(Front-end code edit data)
━━━

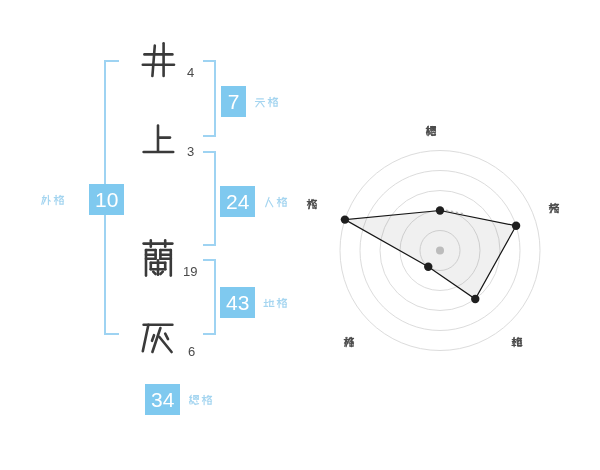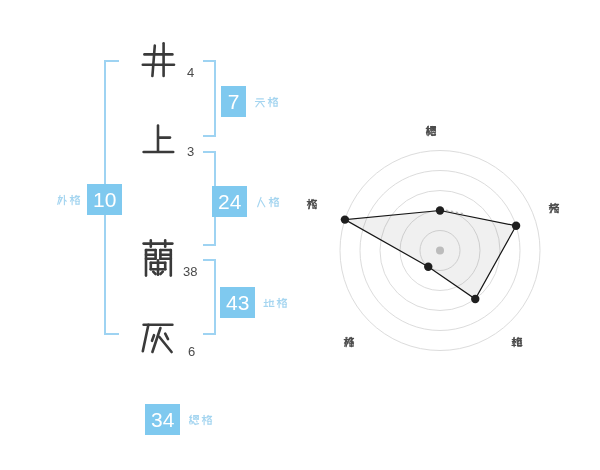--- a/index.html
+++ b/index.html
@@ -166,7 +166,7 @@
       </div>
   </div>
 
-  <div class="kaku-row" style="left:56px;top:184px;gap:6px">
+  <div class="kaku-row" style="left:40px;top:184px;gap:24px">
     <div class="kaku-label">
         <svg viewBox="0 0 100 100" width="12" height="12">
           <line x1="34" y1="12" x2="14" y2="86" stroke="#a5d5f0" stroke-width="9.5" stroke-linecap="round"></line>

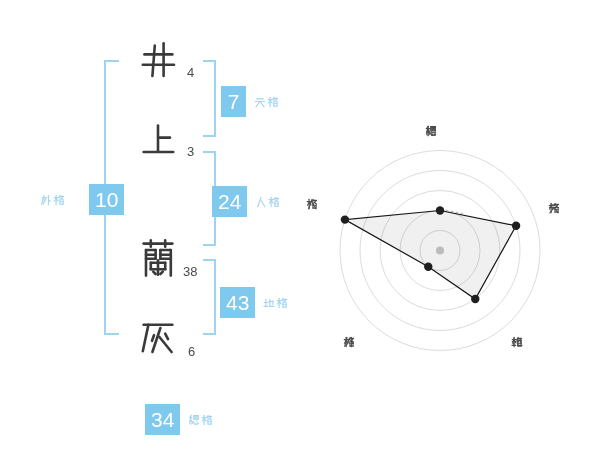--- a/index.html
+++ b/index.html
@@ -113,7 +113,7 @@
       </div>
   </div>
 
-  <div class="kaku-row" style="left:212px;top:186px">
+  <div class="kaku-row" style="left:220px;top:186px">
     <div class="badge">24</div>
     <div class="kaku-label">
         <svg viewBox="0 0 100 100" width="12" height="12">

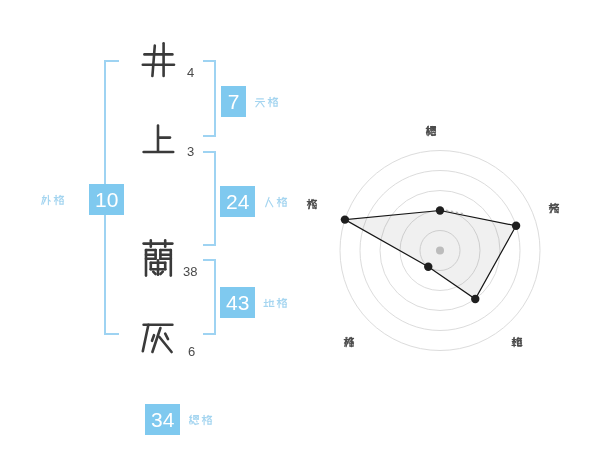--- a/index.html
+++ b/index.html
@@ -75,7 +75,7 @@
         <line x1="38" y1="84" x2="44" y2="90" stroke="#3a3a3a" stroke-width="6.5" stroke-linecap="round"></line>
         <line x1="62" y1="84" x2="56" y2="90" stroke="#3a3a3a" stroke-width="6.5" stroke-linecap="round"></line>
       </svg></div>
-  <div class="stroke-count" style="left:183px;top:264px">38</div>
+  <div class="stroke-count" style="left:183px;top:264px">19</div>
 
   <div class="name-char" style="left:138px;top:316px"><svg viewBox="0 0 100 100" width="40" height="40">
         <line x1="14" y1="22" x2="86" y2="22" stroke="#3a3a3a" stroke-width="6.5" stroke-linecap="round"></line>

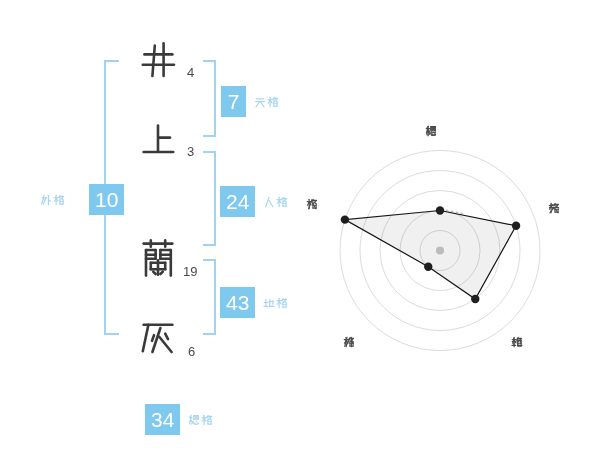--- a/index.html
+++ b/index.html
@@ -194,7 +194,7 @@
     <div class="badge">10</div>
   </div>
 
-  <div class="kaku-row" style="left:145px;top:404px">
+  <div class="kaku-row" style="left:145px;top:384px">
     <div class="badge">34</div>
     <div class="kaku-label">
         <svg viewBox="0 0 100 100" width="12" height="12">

━━━

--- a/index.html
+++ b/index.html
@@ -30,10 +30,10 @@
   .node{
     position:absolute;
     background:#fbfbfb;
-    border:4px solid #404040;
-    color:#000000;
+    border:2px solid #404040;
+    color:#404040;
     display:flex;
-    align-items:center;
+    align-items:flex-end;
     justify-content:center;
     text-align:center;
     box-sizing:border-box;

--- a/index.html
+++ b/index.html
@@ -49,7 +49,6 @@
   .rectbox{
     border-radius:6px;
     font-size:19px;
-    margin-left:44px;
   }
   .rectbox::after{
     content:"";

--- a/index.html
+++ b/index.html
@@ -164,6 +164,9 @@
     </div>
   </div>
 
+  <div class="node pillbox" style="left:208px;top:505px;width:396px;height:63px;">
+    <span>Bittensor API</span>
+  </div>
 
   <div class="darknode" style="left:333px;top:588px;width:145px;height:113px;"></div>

━━━

Whenever a line of the data includes "border", copy that line.

-    border:4px solid #404040;
+    border:2px solid #404040;
     box-sizing:border-box;
     border-radius:6px;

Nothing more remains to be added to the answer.